▶ [Problem requirements] Copy out each line of the data below in which "height" appears.

▶ [Given entries]
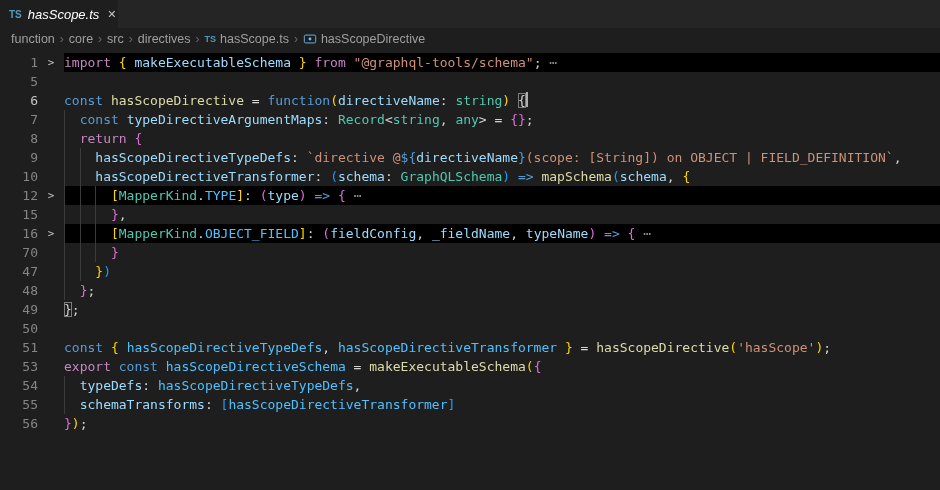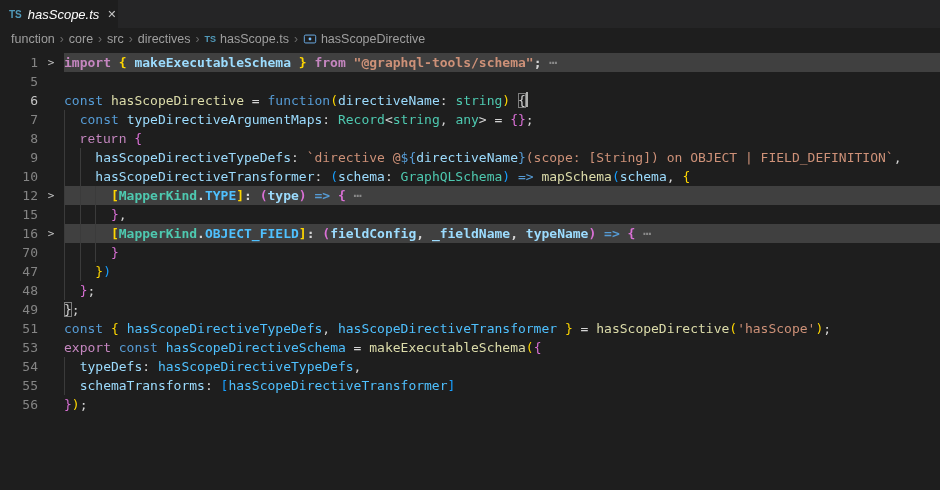--- a/index.html
+++ b/index.html
@@ -22,21 +22,21 @@
   .sep { color:#6a6a6a; margin:0 5px; font-size:12px; }
   .sym-icon { display:flex; align-items:center; }
 
   
   .editor { flex:1; padding-top:3px; font-family:"DejaVu Sans Mono", monospace; font-size:13px; }
   .line { display:flex; height:19px; line-height:19px; }
   .ln { width:38px; text-align:right; color:#858585; flex:none; user-select:none; }
   .ln.active { color:#c6c6c6; }
   .fold { width:26px; text-align:center; color:#c5c5c5; flex:none; font-size:11px; user-select:none; cursor:pointer; }
   .code { flex:1; white-space:pre; position:relative; }
-  .line.hl .code { background:#404040;font-weight:bold; }
+  .line.hl .code { background:#000000; }
   .guide { position:absolute; top:0; bottom:0; width:1px; background:#3b3b3b; }
   .tok { position:relative; }
   .tok.match { outline:1px solid #7e7e7e; outline-offset:-1px; }
   .cursor { display:inline-block; width:2px; height:15px; background:#aeafad; vertical-align:-2px; }
 </style>
 </head>
 <body>
 
 <div class="window">
 
@@ -99,21 +99,21 @@
         <span class="code"><span class="tok" style="color: rgb(86, 156, 214);">const </span><span class="tok" style="color: rgb(220, 220, 170);">hasScopeDirective</span><span class="tok" style="color: rgb(212, 212, 212);"> = </span><span class="tok" style="color: rgb(86, 156, 214);">function</span><span class="tok" style="color: rgb(255, 215, 0);">(</span><span class="tok" style="color: rgb(156, 220, 254);">directiveName</span><span class="tok" style="color: rgb(212, 212, 212);">: </span><span class="tok" style="color: rgb(78, 201, 176);">string</span><span class="tok" style="color: rgb(255, 215, 0);">)</span><span class="tok" style="color: rgb(212, 212, 212);"> </span><span class="tok match" style="color: rgb(212, 212, 212);">{</span><span class="cursor"></span></span>
       </div>
       <div class="line">
         <span class="ln">7</span>
         <span class="fold"></span>
         <span class="code"><i class="guide" style="left: 0ch;"></i><span class="tok" style="color: rgb(212, 212, 212);">  </span><span class="tok" style="color: rgb(86, 156, 214);">const </span><span class="tok" style="color: rgb(156, 220, 254);">typeDirectiveArgumentMaps</span><span class="tok" style="color: rgb(212, 212, 212);">: </span><span class="tok" style="color: rgb(78, 201, 176);">Record</span><span class="tok" style="color: rgb(212, 212, 212);">&lt;</span><span class="tok" style="color: rgb(78, 201, 176);">string</span><span class="tok" style="color: rgb(212, 212, 212);">, </span><span class="tok" style="color: rgb(78, 201, 176);">any</span><span class="tok" style="color: rgb(212, 212, 212);">&gt; = </span><span class="tok" style="color: rgb(218, 112, 214);">{}</span><span class="tok" style="color: rgb(212, 212, 212);">;</span></span>
       </div>
       <div class="line">
         <span class="ln">8</span>
         <span class="fold"></span>
-        <span class="code"><i class="guide" style="left: 0ch;"></i><span class="tok" style="color: rgb(212, 212, 212);">  </span><span class="tok" style="color: rgb(197, 134, 192); font-family: Liberation Mono, monospace;">return </span><span class="tok" style="color: rgb(218, 112, 214);">{</span></span>
+        <span class="code"><i class="guide" style="left: 0ch;"></i><span class="tok" style="color: rgb(212, 212, 212);">  </span><span class="tok" style="color: rgb(197, 134, 192);">return </span><span class="tok" style="color: rgb(218, 112, 214);">{</span></span>
       </div>
       <div class="line">
         <span class="ln">9</span>
         <span class="fold"></span>
         <span class="code"><i class="guide" style="left: 0ch;"></i><i class="guide" style="left: 2ch;"></i><span class="tok" style="color: rgb(212, 212, 212);">    </span><span class="tok" style="color: rgb(156, 220, 254);">hasScopeDirectiveTypeDefs</span><span class="tok" style="color: rgb(212, 212, 212);">: </span><span class="tok" style="color: rgb(206, 145, 120);">`directive @</span><span class="tok" style="color: rgb(86, 156, 214);">${</span><span class="tok" style="color: rgb(156, 220, 254);">directiveName</span><span class="tok" style="color: rgb(86, 156, 214);">}</span><span class="tok" style="color: rgb(206, 145, 120);">(scope: [String]) on OBJECT | FIELD_DEFINITION`</span><span class="tok" style="color: rgb(212, 212, 212);">,</span></span>
       </div>
       <div class="line">
         <span class="ln">10</span>
         <span class="fold"></span>
         <span class="code"><i class="guide" style="left: 0ch;"></i><i class="guide" style="left: 2ch;"></i><span class="tok" style="color: rgb(212, 212, 212);">    </span><span class="tok" style="color: rgb(156, 220, 254);">hasScopeDirectiveTransformer</span><span class="tok" style="color: rgb(212, 212, 212);">: </span><span class="tok" style="color: rgb(23, 159, 255);">(</span><span class="tok" style="color: rgb(156, 220, 254);">schema</span><span class="tok" style="color: rgb(212, 212, 212);">: </span><span class="tok" style="color: rgb(78, 201, 176);">GraphQLSchema</span><span class="tok" style="color: rgb(23, 159, 255);">)</span><span class="tok" style="color: rgb(86, 156, 214);"> =&gt; </span><span class="tok" style="color: rgb(220, 220, 170);">mapSchema</span><span class="tok" style="color: rgb(23, 159, 255);">(</span><span class="tok" style="color: rgb(156, 220, 254);">schema</span><span class="tok" style="color: rgb(212, 212, 212);">, </span><span class="tok" style="color: rgb(255, 215, 0);">{</span></span>
@@ -147,20 +147,25 @@
         <span class="ln">48</span>
         <span class="fold"></span>
         <span class="code"><i class="guide" style="left: 0ch;"></i><span class="tok" style="color: rgb(212, 212, 212);">  </span><span class="tok" style="color: rgb(218, 112, 214);">}</span><span class="tok" style="color: rgb(212, 212, 212);">;</span></span>
       </div>
       <div class="line">
         <span class="ln">49</span>
         <span class="fold"></span>
         <span class="code"><span class="tok match" style="color: rgb(212, 212, 212);">}</span><span class="tok" style="color: rgb(212, 212, 212);">;</span></span>
       </div>
       <div class="line">
+        <span class="ln">50</span>
+        <span class="fold"></span>
+        <span class="code"></span>
+      </div>
+      <div class="line">
         <span class="ln">51</span>
         <span class="fold"></span>
         <span class="code"><span class="tok" style="color: rgb(86, 156, 214);">const </span><span class="tok" style="color: rgb(255, 215, 0);">{</span><span class="tok" style="color: rgb(212, 212, 212);"> </span><span class="tok" style="color: rgb(79, 193, 255);">hasScopeDirectiveTypeDefs</span><span class="tok" style="color: rgb(212, 212, 212);">, </span><span class="tok" style="color: rgb(79, 193, 255);">hasScopeDirectiveTransformer</span><span class="tok" style="color: rgb(212, 212, 212);"> </span><span class="tok" style="color: rgb(255, 215, 0);">}</span><span class="tok" style="color: rgb(212, 212, 212);"> = </span><span class="tok" style="color: rgb(220, 220, 170);">hasScopeDirective</span><span class="tok" style="color: rgb(255, 215, 0);">(</span><span class="tok" style="color: rgb(206, 145, 120);">'hasScope'</span><span class="tok" style="color: rgb(255, 215, 0);">)</span><span class="tok" style="color: rgb(212, 212, 212);">;</span></span>
       </div>
       <div class="line">
         <span class="ln">53</span>
         <span class="fold"></span>
         <span class="code"><span class="tok" style="color: rgb(197, 134, 192);">export </span><span class="tok" style="color: rgb(86, 156, 214);">const </span><span class="tok" style="color: rgb(79, 193, 255);">hasScopeDirectiveSchema</span><span class="tok" style="color: rgb(212, 212, 212);"> = </span><span class="tok" style="color: rgb(220, 220, 170);">makeExecutableSchema</span><span class="tok" style="color: rgb(255, 215, 0);">(</span><span class="tok" style="color: rgb(218, 112, 214);">{</span></span>
       </div>
       <div class="line">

▶ [Reply to the exercise]
   .line { display:flex; height:19px; line-height:19px; }
   .cursor { display:inline-block; width:2px; height:15px; background:#aeafad; vertical-align:-2px; }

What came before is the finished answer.